At this stage, it would be relevant to refer to and rely upon a recent pronouncement of the decision of the Hon’ble Supreme Court in the case of Jagmohan Singh vs. Vimlesh Kumar and others [Criminal Appeal No.741 of 2022 decided on 5th May 2022], wherein the Apex Court has held as under : “At this stage, we are not inclined to look into the correctness of the allegations made in the FIR. Ex-facie, the allegations in the FIR disclose an offence. Whether the persons named in the FIR have committed the offence or not, has to be decided upon trial, in the criminal proceedings. The Court interferes in criminal proceedings, in exercise of the power under Section 482 of the Cr.P.C., in rare and exceptional cases, to give effect to the provisions of the Cr.P.C. or to prevent abuse of the process of any Court or otherwise to secure the ends of justice.

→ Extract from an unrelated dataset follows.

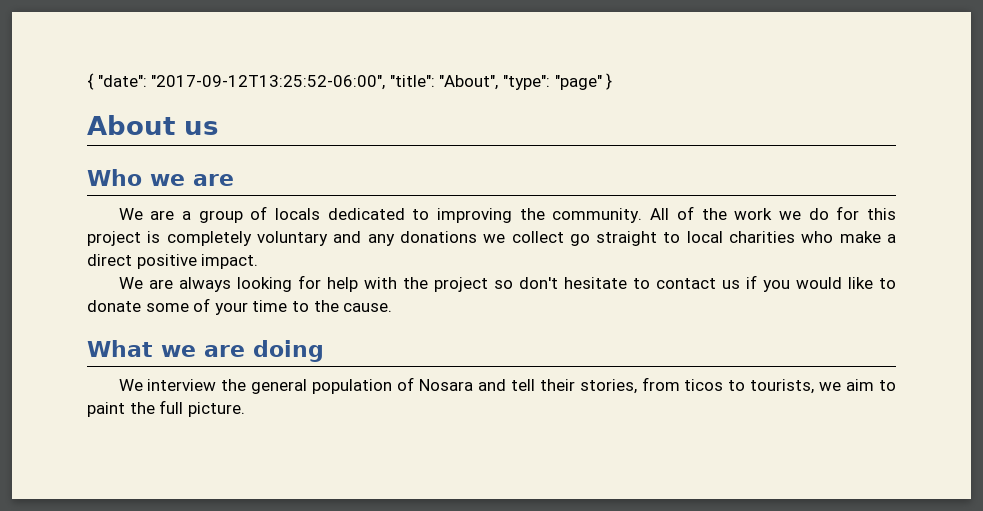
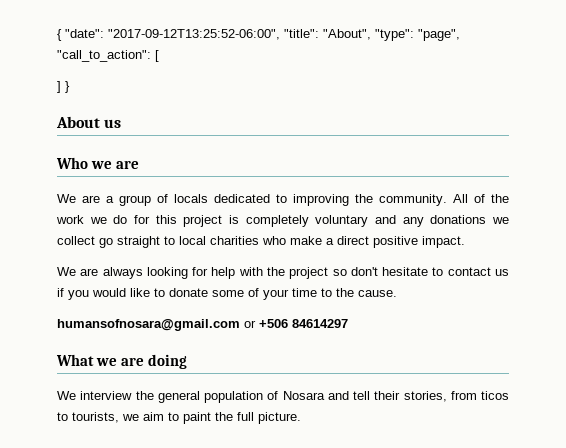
[554,75,602,90] "page" -> [418,29,460,41] [57,50,159,62] [57,81,61,93] "page", "call_to_action": [ // ]
(393, 307) none -> [57,319,348,331] // humansofnosara@gmail.com or +506 84614297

While exercising jurisdiction under Section 482 of the Cr.P.C., the High Court should not ordinarily embark upon an enquiry into whether there is reliable evidence or not. The jurisdiction has to be exercised sparingly, carefully and with caution only when such exercise is justified by the specific provisions of Section 482 of the Cr.P.C. itself.” 19. For the foregoing reasons, the present petition fails and is hereby dismissed.